• TO DO: Lift out each line of the data that holds "none".

• INPUT:
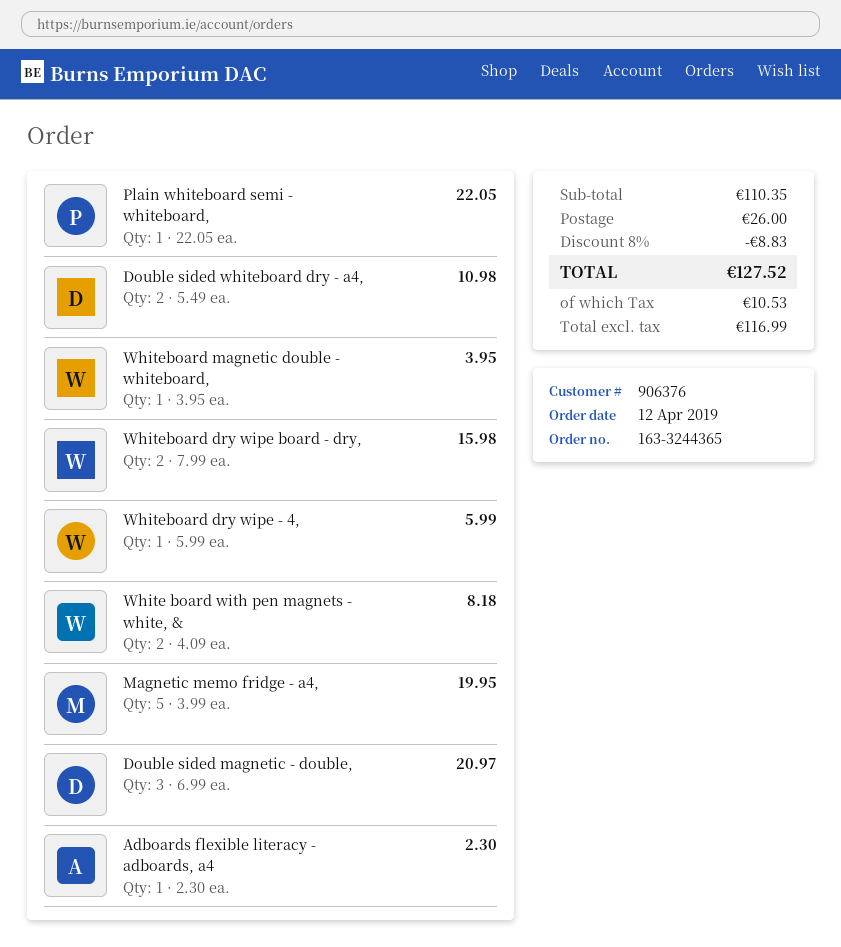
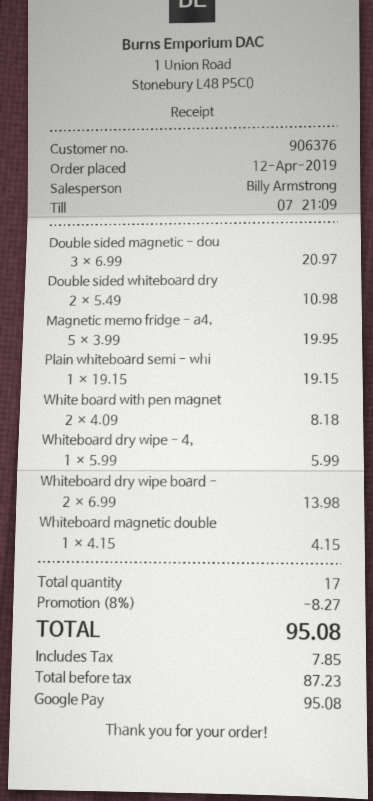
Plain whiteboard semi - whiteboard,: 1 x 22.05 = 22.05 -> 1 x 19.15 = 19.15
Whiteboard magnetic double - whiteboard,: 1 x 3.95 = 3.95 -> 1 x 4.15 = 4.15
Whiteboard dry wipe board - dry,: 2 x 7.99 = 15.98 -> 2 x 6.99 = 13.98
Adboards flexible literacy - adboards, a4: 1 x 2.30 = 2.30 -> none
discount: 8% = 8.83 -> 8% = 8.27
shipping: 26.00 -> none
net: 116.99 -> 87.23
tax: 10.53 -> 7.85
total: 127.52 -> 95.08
--
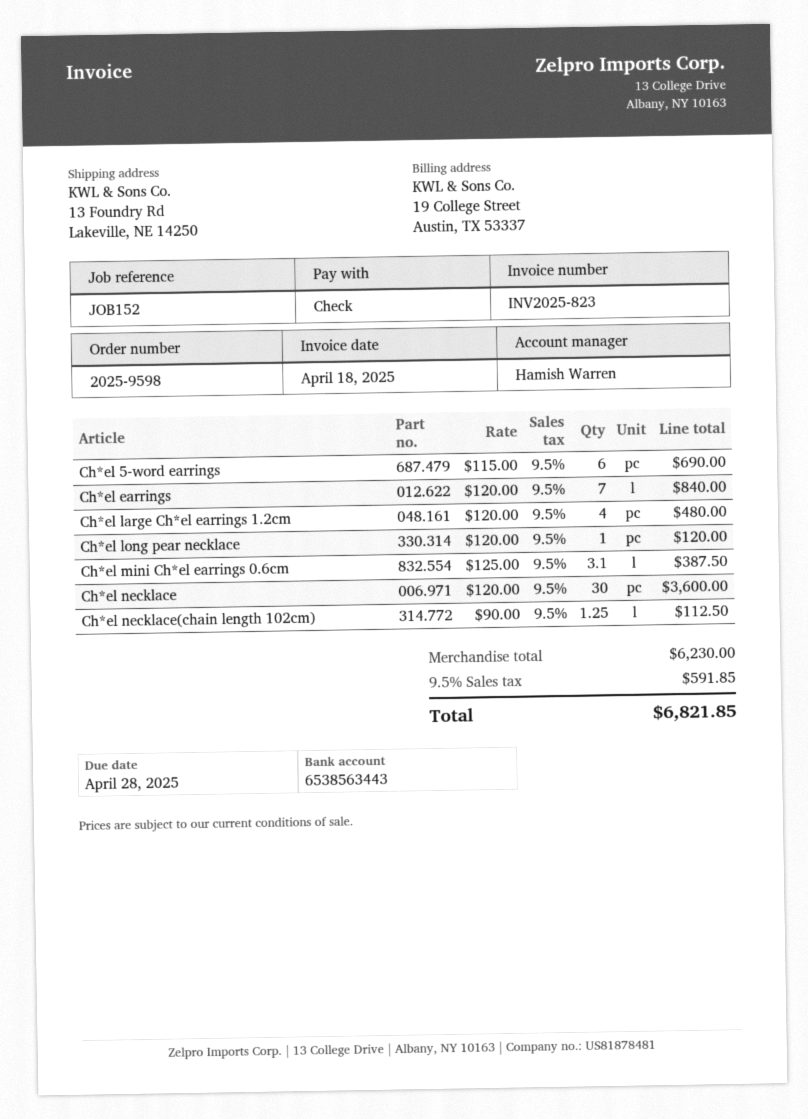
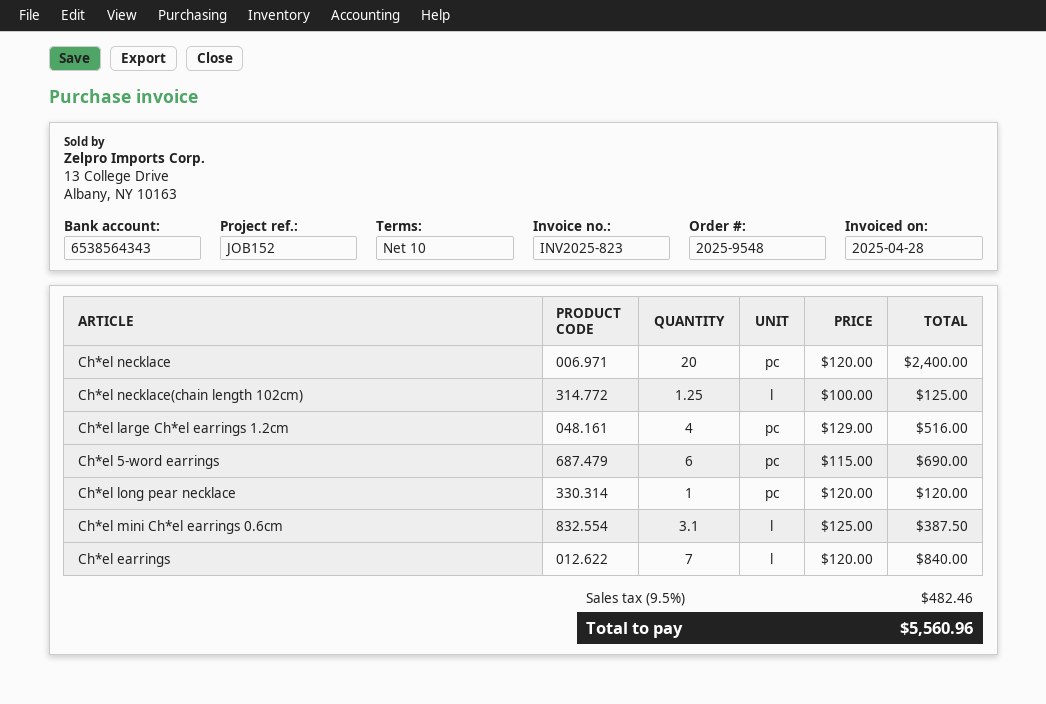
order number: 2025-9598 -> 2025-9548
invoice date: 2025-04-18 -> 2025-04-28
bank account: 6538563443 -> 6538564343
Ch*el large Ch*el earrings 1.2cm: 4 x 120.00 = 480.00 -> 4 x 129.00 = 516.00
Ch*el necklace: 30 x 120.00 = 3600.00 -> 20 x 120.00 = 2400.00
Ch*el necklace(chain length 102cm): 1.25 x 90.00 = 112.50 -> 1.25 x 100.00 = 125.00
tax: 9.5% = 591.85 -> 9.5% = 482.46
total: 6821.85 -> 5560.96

• EXERCISE SOLUTION:
Adboards flexible literacy - adboards, a4: 1 x 2.30 = 2.30 -> none
shipping: 26.00 -> none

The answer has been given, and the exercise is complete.